Covid 19 tra insabbiamenti e repressione. Tutte le responsabilità del regime cinese.

Ieri in conferenza stampa, il portavoce del ministero della Difesa di Pechino, Ren Guoqiang ha reso noto che i 4.000 medici militari che sono stati dirottati su Wuhan per l’epidemia di COVID-19 resteranno in loco fino a data da destinarsi. La misura si rende necessaria per il contenimento dei contagi e per individuare la fonte dell’infezione. Il governo cinese riconosce dunque, seppur tra le righe, la paternità dell’incipit epidemico.
Giorni addietro le autorità di Pechino hanno attribuito alla polizia di Wuhan la responsabilità per il trattamento riservato al medico che aveva segnalato già i primi di dicembre il diffondersi di un pericoloso e sconosciuto virus respiratorio: arrestato, costretto a ritrattare e poi morto i primi di febbraio a seguito del contagio.
La Cina, dunque, con l’ipocrita reticenza tipica del regime, inizia una strumentale operazione di maquillage per addolcire le responsabilità e per giustificare l’insabbiamento sulle origini del virus. Contestualmente, per completare la strategia comunicativa, mentre spazza la polvere sotto il tappeto, invia in Italia medici, mascherine e presidi sanitari.
In questo quadro, il mainstream grida al razzismo se il Covid 19 viene definito “virus cinese”, e dopo gli abbracci in salsa di soia ci impone oggi la genuflessione di fronte a cotanta caritatevole munificenza.

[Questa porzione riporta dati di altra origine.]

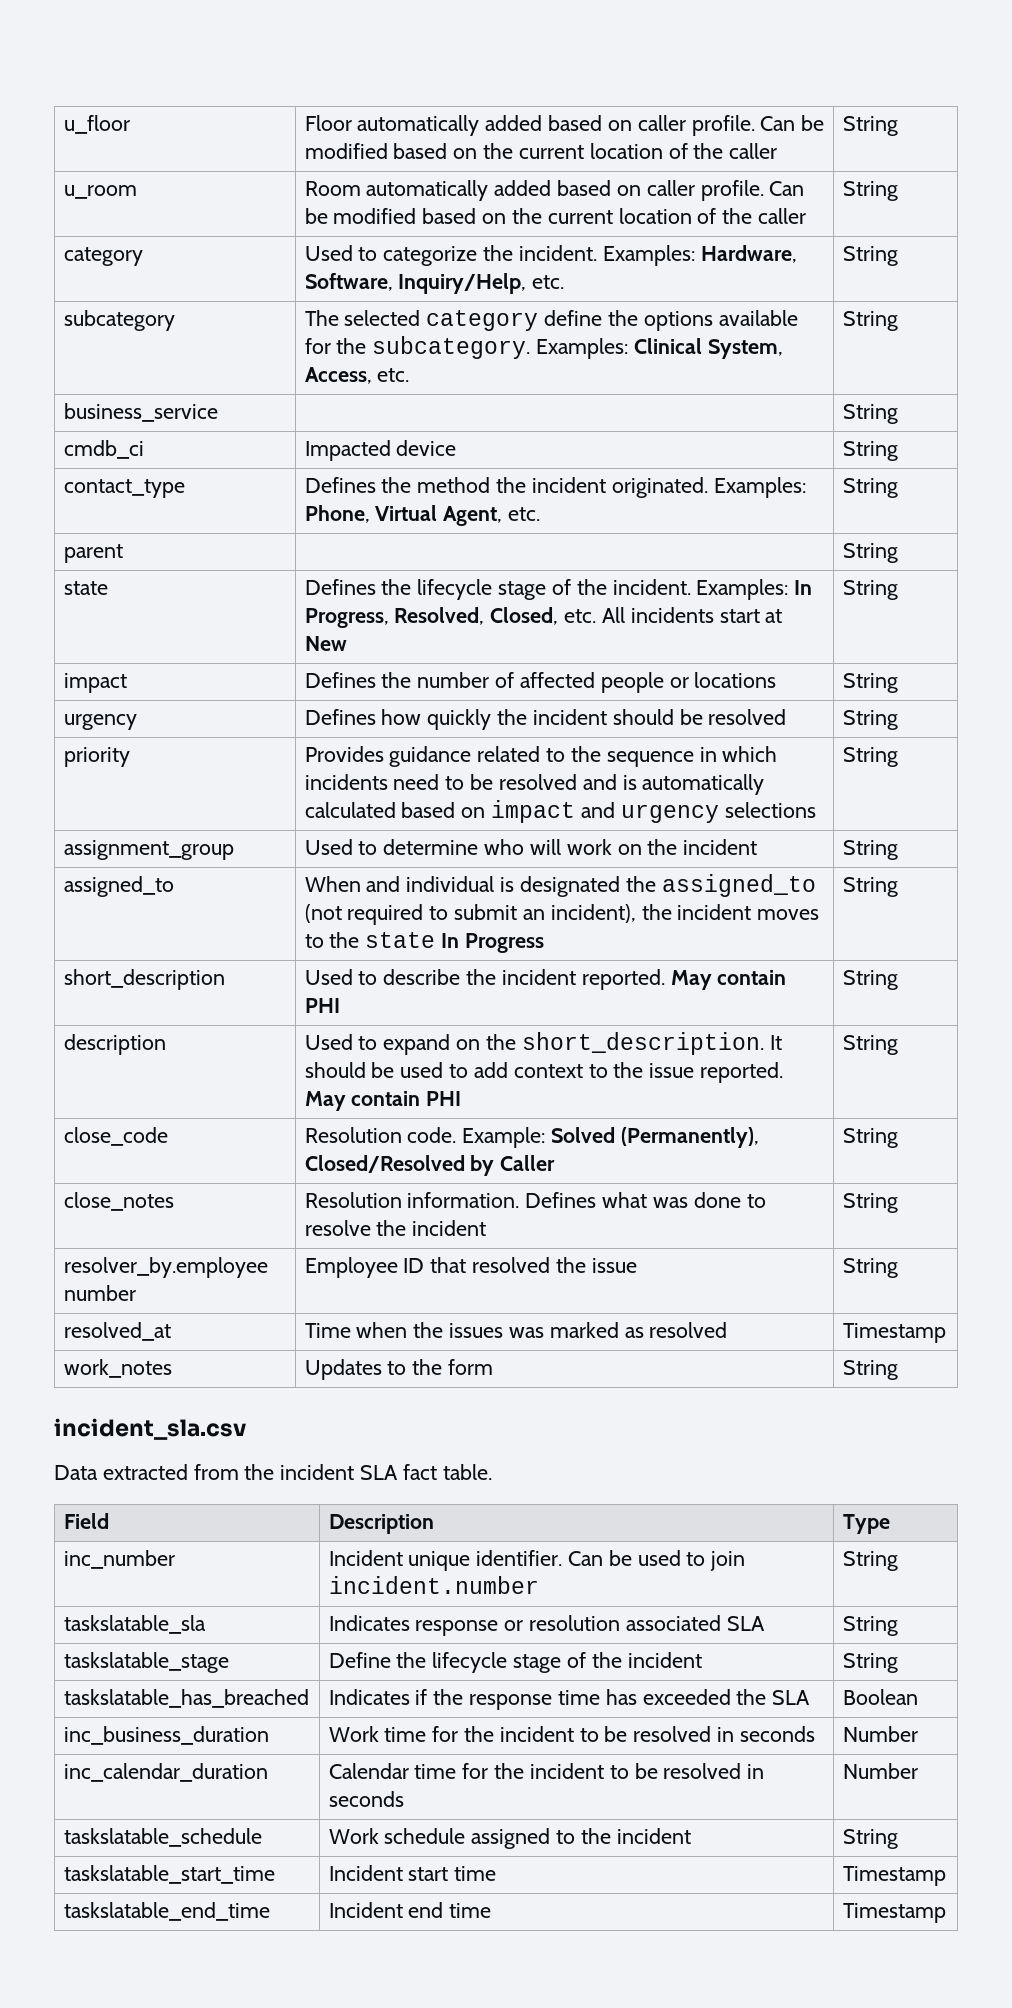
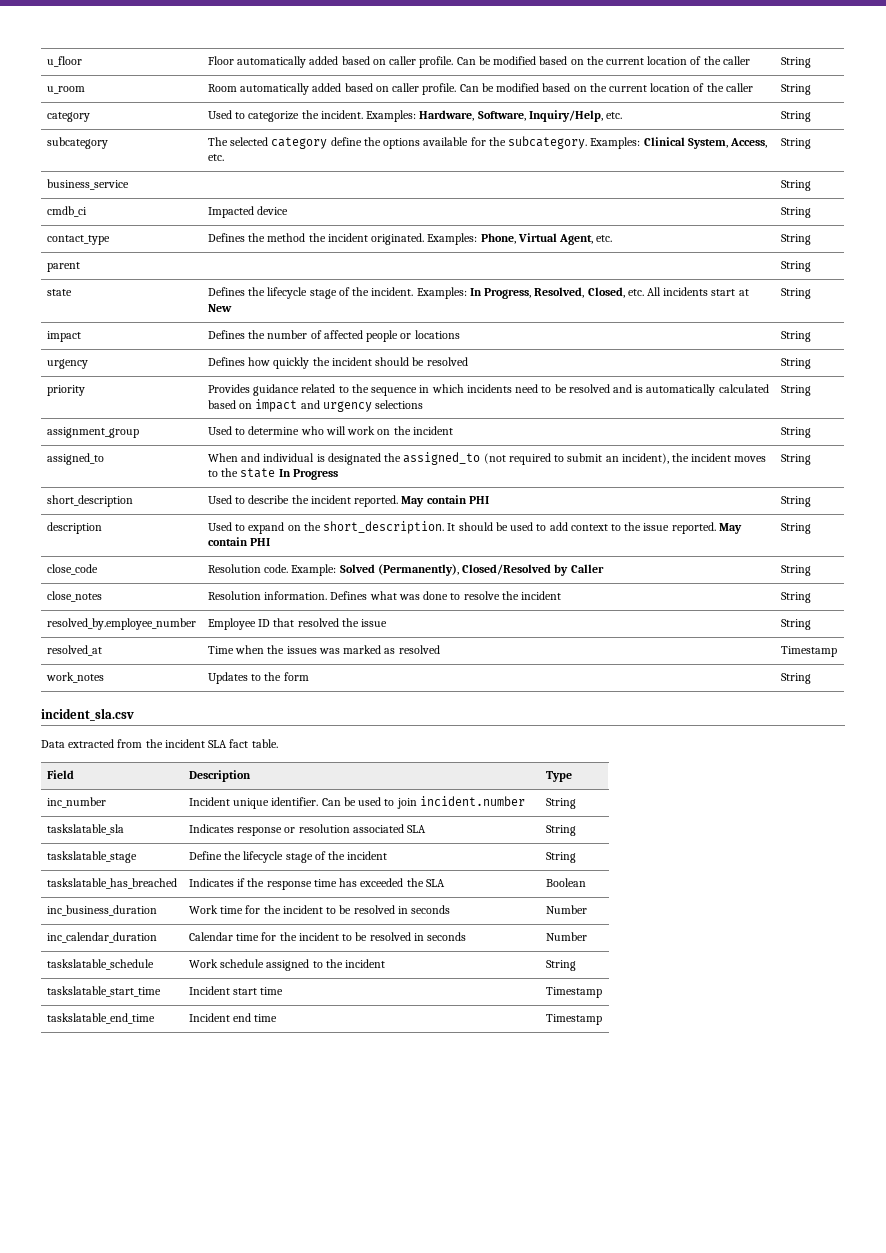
- resolver_by.employee number | Employee ID that resolved the issue | String
+ resolved_by.employee_number | Employee ID that resolved the issue | String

Ma che il virus provenga dalla Cina è assodato. Come è assodato che l’epicentro del contagio sia a Wuhan, luogo in cui non solo insiste un mercato in cui si vendono a scopi alimentari pipistrelli (indicato come uno dei probabili dei vettori del virus), ma in cui insistono due laboratori di ricerca in cui vengono effettuati esperimenti sugli animali per il controllo delle malattie.
E allora non dovremmo esitare a farci delle sacrosante domande e iniziare a chiedere conto di precise responsabilità in ordine a quanto sta accadendo. Se avessimo un governo responsabile, questo dovrebbe battere i pugni sul tavolo e affermare che la nostra è una Nazione libera e democratica e che abbiamo fatto molta strada da quando la propaganda era strumento per la persuasione del popolo. La Cina non è un modello da imitare, nè un gigante da osannare perché ancora oggi opprime, insabbia e sfrutta. È l’antitesi di ciò a cui dovremmo tendere. Ma la logica mondialista con la mano destra ci propone un mondo libero, gretinamente pulito e ricolmo di giustizia sociale, mentre con la mancina ci passa un pizzino, in cui c’è scritto che se ad opprimere, inquinare e sperequare sono i regimi totalitari comunisti va bene lo stesso.